EXERCISE INPUT
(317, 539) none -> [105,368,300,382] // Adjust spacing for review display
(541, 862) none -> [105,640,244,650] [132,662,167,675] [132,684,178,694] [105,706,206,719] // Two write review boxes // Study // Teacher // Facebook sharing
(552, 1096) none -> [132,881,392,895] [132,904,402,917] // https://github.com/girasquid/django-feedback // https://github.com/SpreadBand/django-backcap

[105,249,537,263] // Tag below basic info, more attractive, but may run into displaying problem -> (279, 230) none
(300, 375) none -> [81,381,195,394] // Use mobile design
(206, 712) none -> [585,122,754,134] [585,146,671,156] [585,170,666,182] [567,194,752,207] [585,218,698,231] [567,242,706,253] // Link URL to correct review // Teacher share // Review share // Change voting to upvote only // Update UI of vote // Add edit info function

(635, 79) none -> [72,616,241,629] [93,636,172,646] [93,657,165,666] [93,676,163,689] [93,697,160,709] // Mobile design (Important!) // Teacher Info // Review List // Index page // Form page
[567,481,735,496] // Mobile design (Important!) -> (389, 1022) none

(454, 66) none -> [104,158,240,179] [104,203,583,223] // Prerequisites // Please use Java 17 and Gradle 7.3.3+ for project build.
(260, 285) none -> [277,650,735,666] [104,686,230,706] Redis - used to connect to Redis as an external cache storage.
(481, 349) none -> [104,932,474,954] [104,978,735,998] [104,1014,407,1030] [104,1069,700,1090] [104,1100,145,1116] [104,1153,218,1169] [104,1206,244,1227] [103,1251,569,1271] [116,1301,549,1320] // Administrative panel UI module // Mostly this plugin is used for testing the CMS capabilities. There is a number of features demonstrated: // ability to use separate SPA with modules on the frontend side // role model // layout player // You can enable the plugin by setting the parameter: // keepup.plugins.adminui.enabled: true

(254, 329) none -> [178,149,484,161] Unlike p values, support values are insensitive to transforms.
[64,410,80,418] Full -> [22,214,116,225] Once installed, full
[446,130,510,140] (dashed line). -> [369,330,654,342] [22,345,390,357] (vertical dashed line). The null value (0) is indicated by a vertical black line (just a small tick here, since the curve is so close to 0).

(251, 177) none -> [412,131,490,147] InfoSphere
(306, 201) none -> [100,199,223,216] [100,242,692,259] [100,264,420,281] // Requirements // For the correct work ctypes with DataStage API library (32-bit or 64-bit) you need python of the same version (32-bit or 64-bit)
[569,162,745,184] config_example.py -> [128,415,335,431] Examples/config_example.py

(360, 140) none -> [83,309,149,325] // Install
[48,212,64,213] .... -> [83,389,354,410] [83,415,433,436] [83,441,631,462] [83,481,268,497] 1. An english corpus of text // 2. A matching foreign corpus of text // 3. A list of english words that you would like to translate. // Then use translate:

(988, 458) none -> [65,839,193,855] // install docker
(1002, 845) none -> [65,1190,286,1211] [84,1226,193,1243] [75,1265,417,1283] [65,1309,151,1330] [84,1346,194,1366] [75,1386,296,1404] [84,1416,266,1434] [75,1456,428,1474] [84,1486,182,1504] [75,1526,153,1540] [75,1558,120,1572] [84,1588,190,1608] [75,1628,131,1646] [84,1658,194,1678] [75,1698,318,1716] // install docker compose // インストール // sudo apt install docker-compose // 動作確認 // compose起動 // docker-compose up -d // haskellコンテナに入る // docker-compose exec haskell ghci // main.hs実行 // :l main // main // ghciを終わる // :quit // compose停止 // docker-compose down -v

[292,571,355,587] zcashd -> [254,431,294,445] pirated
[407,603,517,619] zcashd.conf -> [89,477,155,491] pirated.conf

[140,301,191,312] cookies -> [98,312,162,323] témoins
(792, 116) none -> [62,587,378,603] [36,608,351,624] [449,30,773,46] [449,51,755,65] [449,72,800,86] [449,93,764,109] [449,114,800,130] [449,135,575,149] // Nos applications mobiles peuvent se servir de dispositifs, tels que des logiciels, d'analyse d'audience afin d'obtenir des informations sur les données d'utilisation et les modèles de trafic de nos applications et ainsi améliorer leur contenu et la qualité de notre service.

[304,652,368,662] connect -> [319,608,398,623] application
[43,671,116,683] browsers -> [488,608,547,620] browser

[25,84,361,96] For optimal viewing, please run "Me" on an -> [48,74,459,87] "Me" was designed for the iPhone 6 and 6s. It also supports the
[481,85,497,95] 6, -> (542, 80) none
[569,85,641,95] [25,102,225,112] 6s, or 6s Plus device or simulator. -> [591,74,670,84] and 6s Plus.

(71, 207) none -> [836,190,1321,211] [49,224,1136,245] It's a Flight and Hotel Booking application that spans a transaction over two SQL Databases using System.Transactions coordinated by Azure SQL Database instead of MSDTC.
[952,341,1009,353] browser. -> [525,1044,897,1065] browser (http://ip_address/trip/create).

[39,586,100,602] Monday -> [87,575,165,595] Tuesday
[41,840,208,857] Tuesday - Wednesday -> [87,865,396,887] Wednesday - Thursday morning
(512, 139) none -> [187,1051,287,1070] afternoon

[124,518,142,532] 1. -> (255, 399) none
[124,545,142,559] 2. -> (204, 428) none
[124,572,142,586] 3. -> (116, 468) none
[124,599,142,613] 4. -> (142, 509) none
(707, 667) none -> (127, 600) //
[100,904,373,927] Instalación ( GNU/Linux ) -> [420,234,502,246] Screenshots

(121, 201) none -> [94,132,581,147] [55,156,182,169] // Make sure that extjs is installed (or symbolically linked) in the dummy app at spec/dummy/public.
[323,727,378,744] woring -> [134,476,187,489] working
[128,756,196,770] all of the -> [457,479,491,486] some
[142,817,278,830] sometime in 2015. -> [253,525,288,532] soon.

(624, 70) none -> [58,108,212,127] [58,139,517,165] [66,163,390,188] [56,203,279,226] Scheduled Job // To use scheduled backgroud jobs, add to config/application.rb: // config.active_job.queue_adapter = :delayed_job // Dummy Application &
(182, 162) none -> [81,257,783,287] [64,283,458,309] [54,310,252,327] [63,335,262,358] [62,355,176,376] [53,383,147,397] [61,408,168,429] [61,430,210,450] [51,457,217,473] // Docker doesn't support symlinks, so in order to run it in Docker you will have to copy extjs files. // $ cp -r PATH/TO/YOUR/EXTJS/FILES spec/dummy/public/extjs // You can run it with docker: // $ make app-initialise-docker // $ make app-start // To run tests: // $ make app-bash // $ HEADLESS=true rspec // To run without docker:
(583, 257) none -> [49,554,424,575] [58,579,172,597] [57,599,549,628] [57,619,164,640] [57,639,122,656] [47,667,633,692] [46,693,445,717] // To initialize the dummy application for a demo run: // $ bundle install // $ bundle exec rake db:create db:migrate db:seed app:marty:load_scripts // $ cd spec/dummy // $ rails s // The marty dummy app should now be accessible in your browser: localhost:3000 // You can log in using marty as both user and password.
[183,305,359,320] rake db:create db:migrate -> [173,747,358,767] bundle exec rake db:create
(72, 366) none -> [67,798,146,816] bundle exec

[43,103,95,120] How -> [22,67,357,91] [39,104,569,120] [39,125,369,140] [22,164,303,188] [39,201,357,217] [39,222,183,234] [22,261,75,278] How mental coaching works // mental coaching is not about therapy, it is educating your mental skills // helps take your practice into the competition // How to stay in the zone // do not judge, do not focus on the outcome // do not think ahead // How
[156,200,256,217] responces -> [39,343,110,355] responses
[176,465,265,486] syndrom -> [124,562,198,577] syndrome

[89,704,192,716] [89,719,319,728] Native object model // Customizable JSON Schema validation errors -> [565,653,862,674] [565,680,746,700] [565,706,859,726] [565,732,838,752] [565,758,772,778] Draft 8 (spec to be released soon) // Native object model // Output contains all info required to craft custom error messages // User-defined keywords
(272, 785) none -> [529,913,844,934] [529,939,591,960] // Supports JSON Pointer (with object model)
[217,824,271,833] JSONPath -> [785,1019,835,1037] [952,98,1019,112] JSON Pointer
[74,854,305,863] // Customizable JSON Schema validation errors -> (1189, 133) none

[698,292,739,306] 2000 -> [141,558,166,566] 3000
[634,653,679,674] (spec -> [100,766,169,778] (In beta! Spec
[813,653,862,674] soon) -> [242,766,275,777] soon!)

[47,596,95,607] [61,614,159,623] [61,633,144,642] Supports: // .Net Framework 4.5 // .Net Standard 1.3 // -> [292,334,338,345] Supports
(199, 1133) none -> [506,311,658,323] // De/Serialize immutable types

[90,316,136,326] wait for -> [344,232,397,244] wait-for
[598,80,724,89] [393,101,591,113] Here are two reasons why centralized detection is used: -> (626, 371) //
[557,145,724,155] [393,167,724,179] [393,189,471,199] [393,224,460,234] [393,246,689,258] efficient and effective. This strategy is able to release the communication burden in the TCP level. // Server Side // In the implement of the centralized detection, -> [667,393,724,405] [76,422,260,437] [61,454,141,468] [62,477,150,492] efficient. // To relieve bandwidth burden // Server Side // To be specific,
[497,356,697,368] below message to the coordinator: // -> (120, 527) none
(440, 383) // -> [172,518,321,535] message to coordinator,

PROBLEM TO WORK ON
For this exercise, please output exactly the lines above starting at the line with "[124,518,142,532] 1. -> (255, 399) none" and ending at the line with "[142,817,278,830] sometime in", ends included.

EXERCISE RESULT
[124,518,142,532] 1. -> (255, 399) none
[124,545,142,559] 2. -> (204, 428) none
[124,572,142,586] 3. -> (116, 468) none
[124,599,142,613] 4. -> (142, 509) none
(707, 667) none -> (127, 600) //
[100,904,373,927] Instalación ( GNU/Linux ) -> [420,234,502,246] Screenshots

(121, 201) none -> [94,132,581,147] [55,156,182,169] // Make sure that extjs is installed (or symbolically linked) in the dummy app at spec/dummy/public.
[323,727,378,744] woring -> [134,476,187,489] working
[128,756,196,770] all of the -> [457,479,491,486] some
[142,817,278,830] sometime in 2015. -> [253,525,288,532] soon.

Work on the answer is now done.